The Wandering Rook

Since spring of 2023, over 7,000 Albertan homes have gotten their power from a shed north of Medicine Hat.

Inside this shed are 38 shipping containers stacked on a dirt floor, and inside these are polyethylene tanks of electrolyte, absorbing excess power from the solar farm outside and discharging to the grid after dark. Together they provide 8.4 MWh of electrical storage capacity, and they do so without lithium, cobalt or manganese. Litre for litre, they’re mostly water.

Redox flow batteries are not new. They appear in the literature as early as the 1950s, and by the 1970s, no less than NASA was slapping together prototypes. Rather than storing electricity in solid electrodes (ie. lithium-ion), flow batteries use positively and negatively charged liquid electrolytes, pumped from their separate tanks through “cell stacks,” where they exchange ions through a membrane, and electrons through copper wire. In chemical terms, one electrolyte “reduces” while the other “oxidizes,” hence the term “redox.”

There are as many flow batteries as there are electrolytes, provided the pair being used have enough reactivity and voltage between them. NASA’s prototype used iron and chromium, while others have experimented with bromine, tin, titanium, uranium, neptunium, plutonium and americium, all dissolved in solutions of acid and water.

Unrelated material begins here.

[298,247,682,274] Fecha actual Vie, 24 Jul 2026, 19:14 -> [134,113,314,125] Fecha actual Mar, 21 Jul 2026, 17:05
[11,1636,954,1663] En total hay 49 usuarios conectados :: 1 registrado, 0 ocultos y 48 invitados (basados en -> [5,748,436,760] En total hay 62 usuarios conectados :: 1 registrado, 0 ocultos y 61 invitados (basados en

“There are pros and cons to every chemistry,” said Marc-Antoni Goulet, assistant professor of chemical and materials engineering with Concordia University, Quebec. But in general, he said, redox flow batteries have very low energy density, storing about one tenth as much power per unit volume as lithium-ion. So to be useful, they need to be big, and heavy.

“Never say never,” said Goulet. “I think there’s room for improvement by maybe a factor or two or three, but is it ever going to be as energy dense as lithium-ion? I don’t think so. It’s very unlikely that something floating around in water will ever have the energy density of a solid electrode.”

Only one redox flow battery ever worked well enough to be fully commercialized, developed by Australian chemical engineer Maria Skyllas-Kazacos in the early 1980s. This uses vanadium – number 23 on the periodic table – in both positive and negative electrolyte, cycling through four separate oxidation states during charge and discharge, two on either side.

It’s this, the all-vanadium redox flow battery, occupying the shed north of Medicine Hat, balancing the intermittent generation of the 14 MW Chappice Lake Solar+Storage Project with the needs of the provincial electrical grid. They are the only redox flow batteries deployed at scale in Canada, and they were put there by a Canadian company.

Let There Be Solar

From the very beginning, redox flow batteries were designed with grid-scale renewables in mind. NASA’s investigations into the iron-chromium flow battery were in direct response to the 1973 oil crisis, in hopes that intermittent solar power, thus stored, could fill any forthcoming gaps on the electrical grid.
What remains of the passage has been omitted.